Impossible Love:
The True Story of an African Civil War, Miracles and Hope Against All Odds
Craig S. Keener and
Médine Moussounga Keener
Chosen Books, 240 pages
Reviewed by Al Tizon | October 11, 2018
A caveat: I know and adore the authors of Impossible Love. I used to work with Craig and Médine Keener when we were all associated with Eastern University near Philadelphia. So if you’re looking for an objective, dispassionate review of this book, then mine will likely not do much for you.
Then again, if you’re the objective, dispassionate type, this book is likely not for you anyway. It is at the core a love story made beautiful not by perfumed sentimentalism but by survival, pain, strong friendship across the miles, prophecies and miracles, and uncompromising faith in Jesus Christ—the epitome of sacrificial, miraculous, impossible love.
Part of the intrigue of this book lies in the fact that Craig is a renowned New Testament scholar, professor at Asbury Theological Seminary in Wilmore, Kentucky, and author of dozens of books and commentaries. And Médine is a PhD graduate from the University of Paris and serves as the pastoral care coordinator of Formation Ministries also at Asbury. In Impossible, we see another side to them; we see people enduring trials many others have experienced—divorce, hard choices, rejection, racism, and abuse—and trials that most of us cannot relate to at all, such as fleeing civil war, hunger, encounters with soldiers, and surviving in the jungle. We see in Craig and Médine best friends who develop a loving relationship through these trials. We see faithful followers of Jesus who depend on the God of miracles to lead, guide, protect, and enable them not only to survive but to flourish. When two brilliant scholars are willing to share their story in honesty and vulnerability, we should take notice.
The impossibility of this love story lies on several levels. While Craig had to overcome the stigma of divorce and interracial remarriage in the context of a hyper-conservative Christian culture, Médine was on the run for her life as a refugee with her son, David, and other relatives from war-torn Congo Brazzaville. Of special interest to Covenanters, Médine grew up in the Église Evangélique du Congo, the Evangelical Church of Congo, which was founded by Swedish Covenant missionaries in 1909.
Craig and Médine met at Duke University through InterVarsity Christian Fellowship campus ministry. Craig was a doctoral student at the Divinity School, while Médine was an exchange student also working on her doctorate. Despite romantic feelings that in retrospect they did their best to deny at the time, they assumed that the racial and cultural gaps between them made it unlikely that anything permanent would ever result. A genuine friendship developed, however, enough that in Médine’s words, “I knew that if my letter reached him, he would never stop praying until he learned of my fate.”
And pray, he did.
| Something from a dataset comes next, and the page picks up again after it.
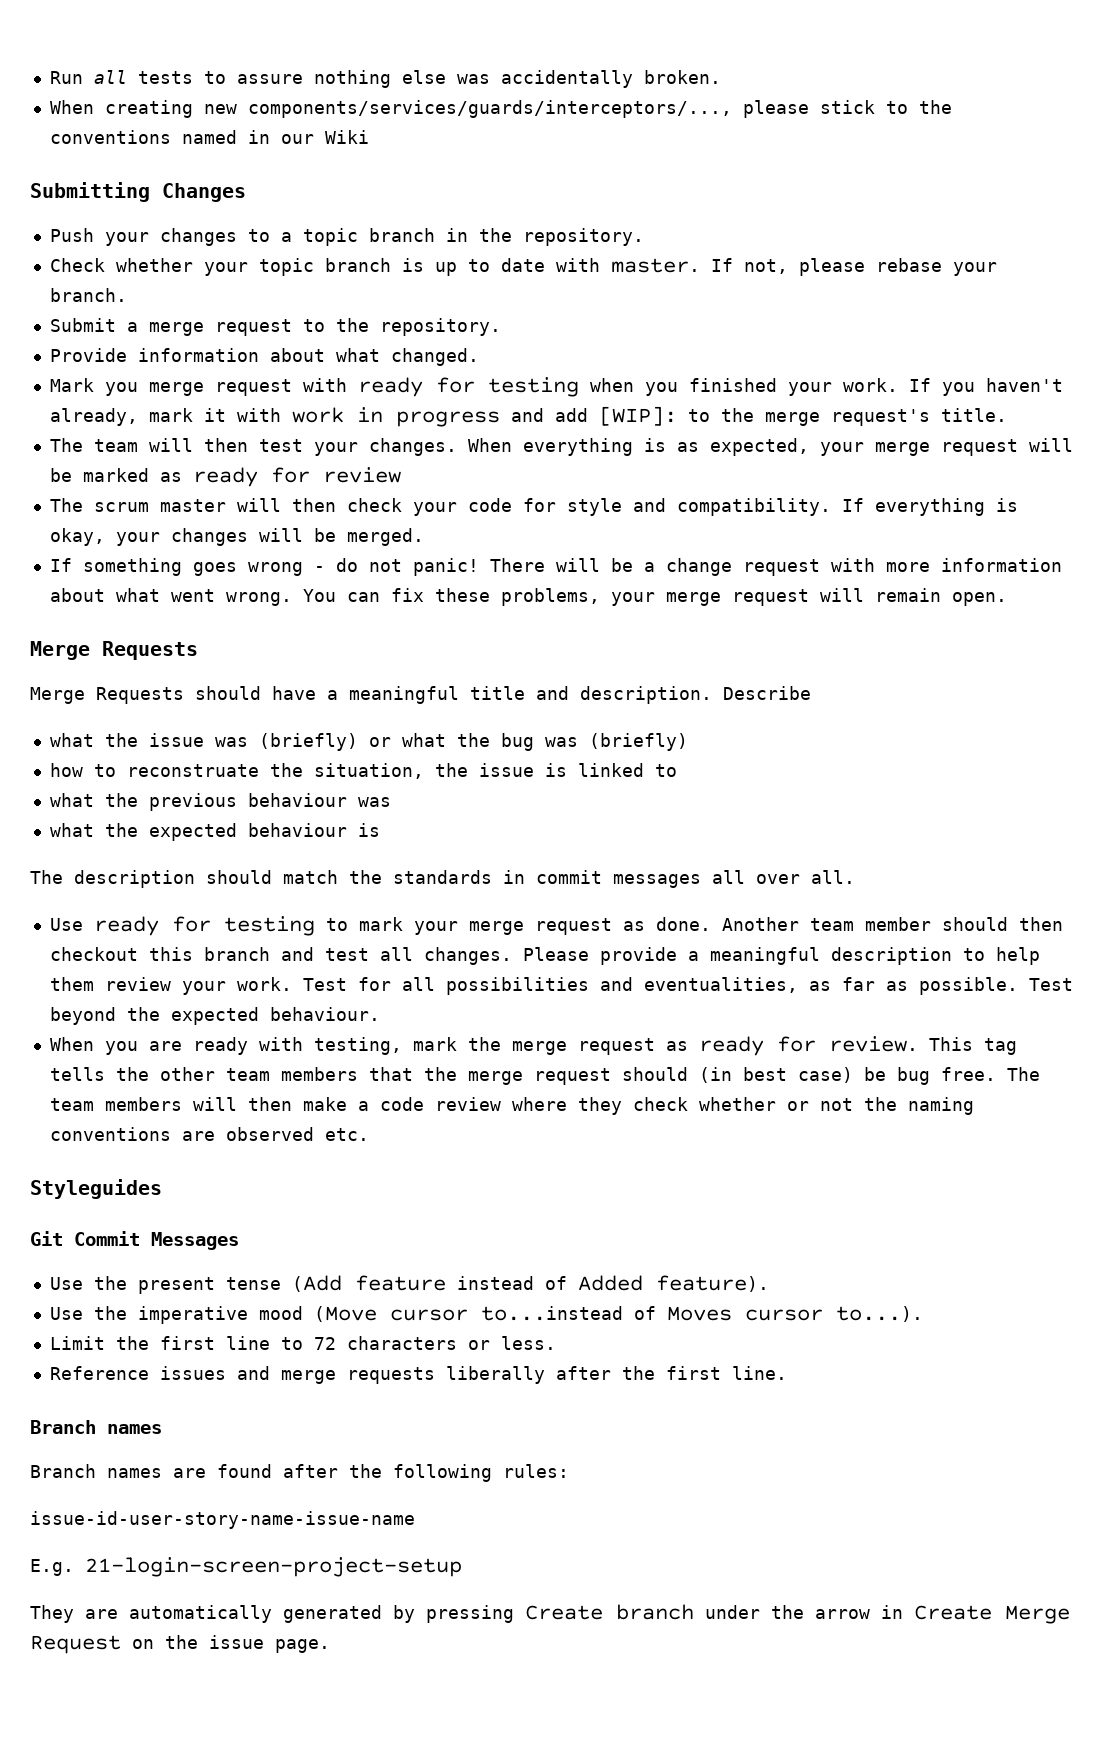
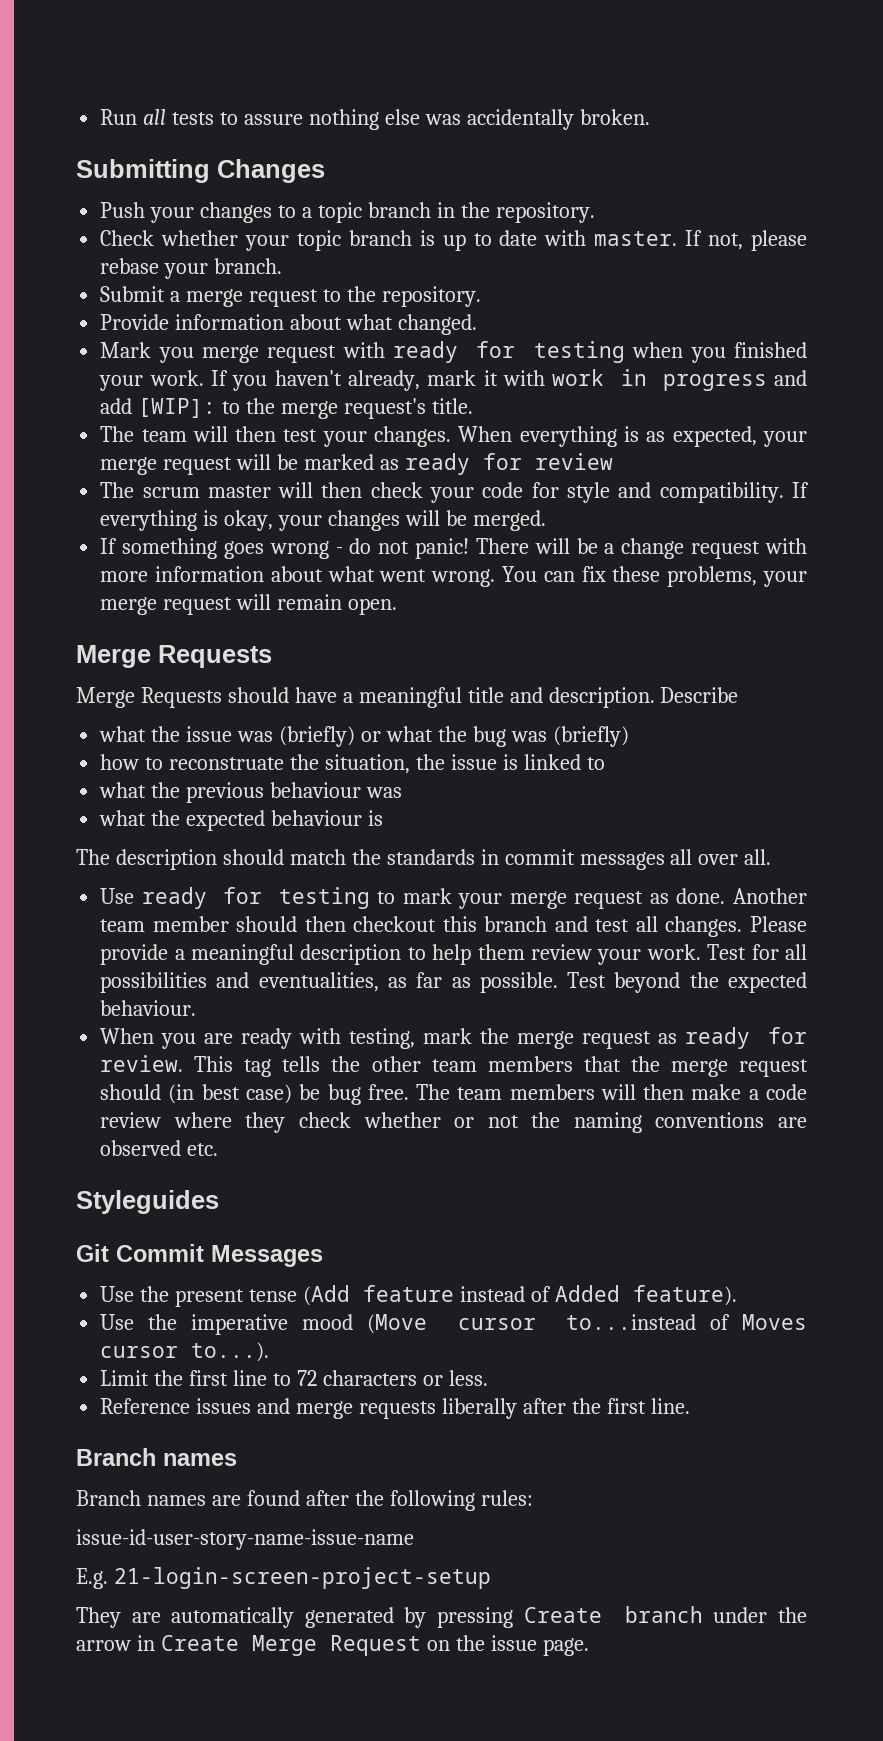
[49,100,952,118] [49,130,369,144] // When creating new components/services/guards/interceptors/..., please stick to the conventions named in our Wiki -> (650, 117) none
They wrote each other constantly, hoping against hope that their letters were reaching each other. It was amid this extremely difficult season, which required extraordinary faith and patience, that Craig and Médine began to sense God’s beautiful will for them to move beyond friendship, deep as it was, to being united as husband and wife.
The path leading to their ultimate reunion in the United States was anything but straight, as it included legal red tape, complicated divorce laws, post-traumatic stress syndrome, and painstaking waiting. I don’t want to give away too many of the twists and turns of their story. Suffice it to say that through it all, their love for each other grew stronger, as they stayed centered in Christ.
Impossible Love is indeed a love story between a man and a woman across racial, cultural, and geographical divides amid violence and war. But ultimately, it is a love story between two human beings who love God. Together they testify to the truth that what is impossible in human terms is made possible in Christ.
About the Author
Al Tizon is the executive minister of Serve Globally. He lived in Manila, Los Angeles, Seattle, Honolulu, and the Bronx before the age of twelve.